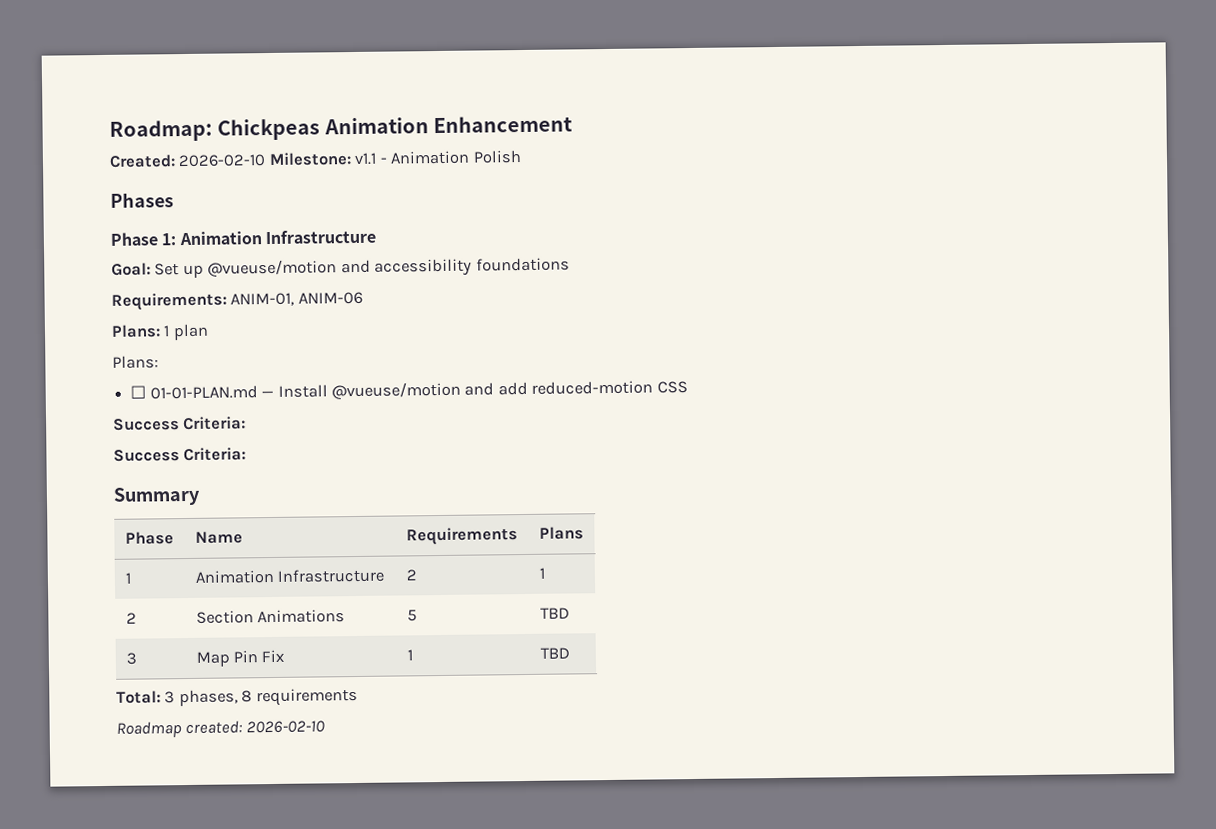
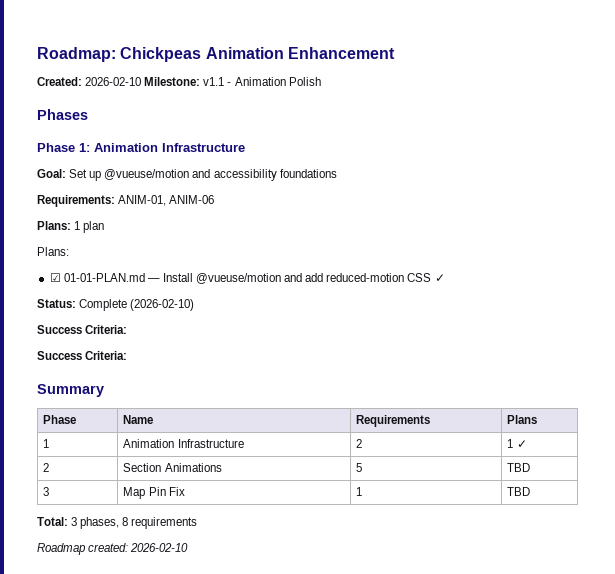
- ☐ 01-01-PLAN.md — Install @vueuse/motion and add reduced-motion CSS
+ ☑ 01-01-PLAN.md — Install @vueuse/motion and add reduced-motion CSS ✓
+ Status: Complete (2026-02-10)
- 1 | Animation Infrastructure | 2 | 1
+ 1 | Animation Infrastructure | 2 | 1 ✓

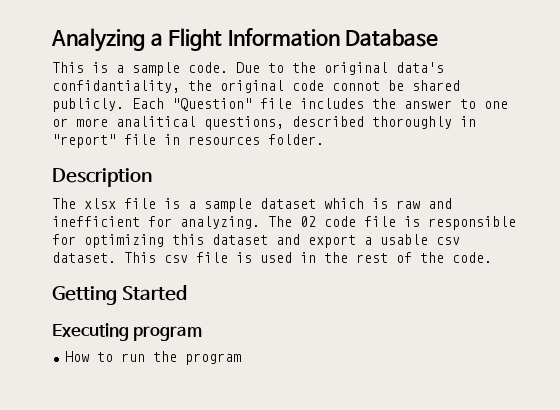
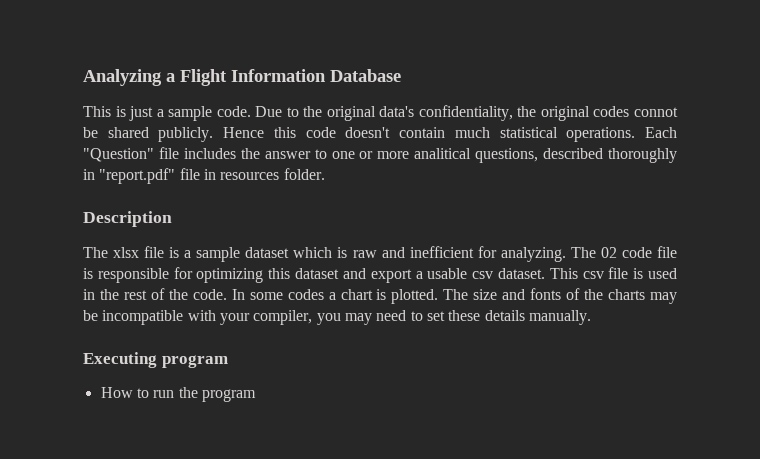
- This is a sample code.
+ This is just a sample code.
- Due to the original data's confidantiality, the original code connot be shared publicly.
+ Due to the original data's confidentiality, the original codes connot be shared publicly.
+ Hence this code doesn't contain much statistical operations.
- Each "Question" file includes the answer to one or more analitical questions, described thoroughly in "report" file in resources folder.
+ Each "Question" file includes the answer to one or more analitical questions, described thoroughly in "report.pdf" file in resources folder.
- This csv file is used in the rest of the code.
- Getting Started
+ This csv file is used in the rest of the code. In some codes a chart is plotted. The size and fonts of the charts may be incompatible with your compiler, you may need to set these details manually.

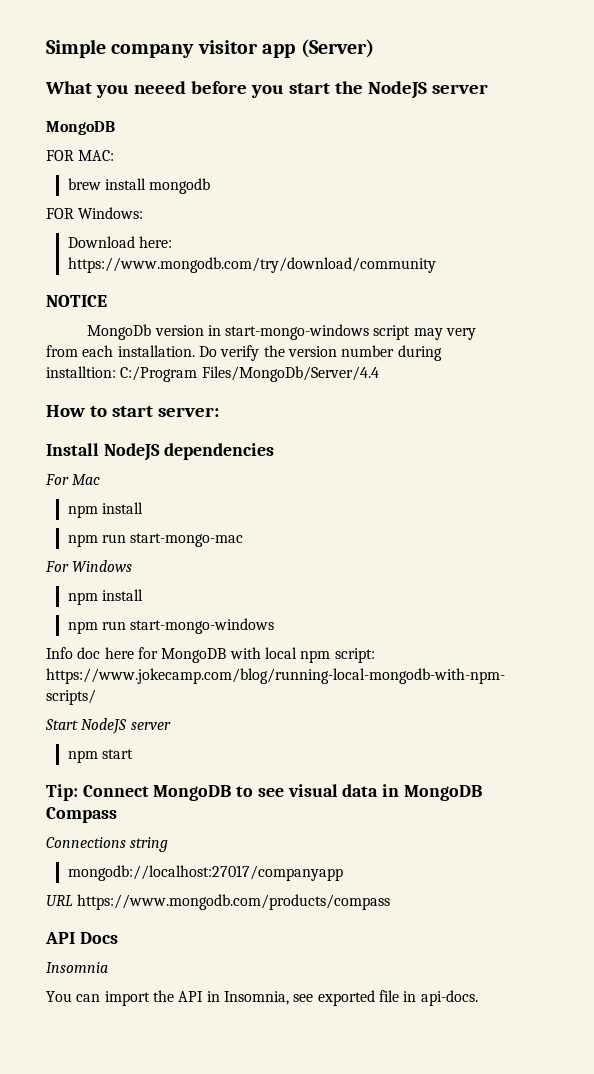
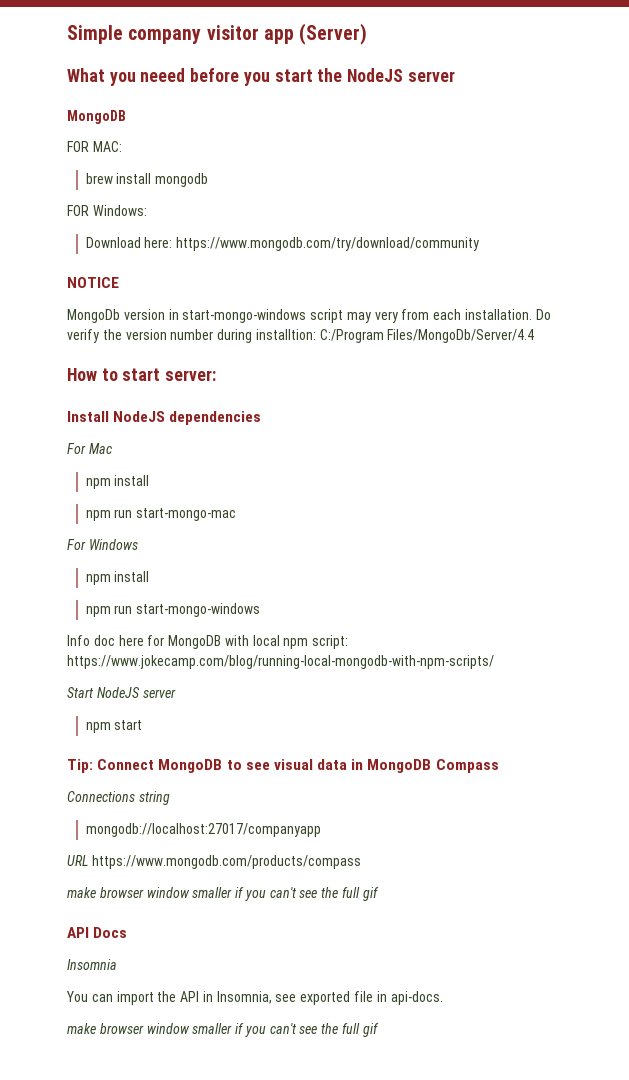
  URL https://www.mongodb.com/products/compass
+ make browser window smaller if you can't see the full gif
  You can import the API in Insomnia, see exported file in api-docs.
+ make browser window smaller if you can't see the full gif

Work task
Please repeat the entries exactly. Do not include the pictures.

Solution to the problem
- ☐ 01-01-PLAN.md — Install @vueuse/motion and add reduced-motion CSS
+ ☑ 01-01-PLAN.md — Install @vueuse/motion and add reduced-motion CSS ✓
+ Status: Complete (2026-02-10)
- 1 | Animation Infrastructure | 2 | 1
+ 1 | Animation Infrastructure | 2 | 1 ✓

- This is a sample code.
+ This is just a sample code.
- Due to the original data's confidantiality, the original code connot be shared publicly.
+ Due to the original data's confidentiality, the original codes connot be shared publicly.
+ Hence this code doesn't contain much statistical operations.
- Each "Question" file includes the answer to one or more analitical questions, described thoroughly in "report" file in resources folder.
+ Each "Question" file includes the answer to one or more analitical questions, described thoroughly in "report.pdf" file in resources folder.
- This csv file is used in the rest of the code.
- Getting Started
+ This csv file is used in the rest of the code. In some codes a chart is plotted. The size and fonts of the charts may be incompatible with your compiler, you may need to set these details manually.

  URL https://www.mongodb.com/products/compass
+ make browser window smaller if you can't see the full gif
  You can import the API in Insomnia, see exported file in api-docs.
+ make browser window smaller if you can't see the full gif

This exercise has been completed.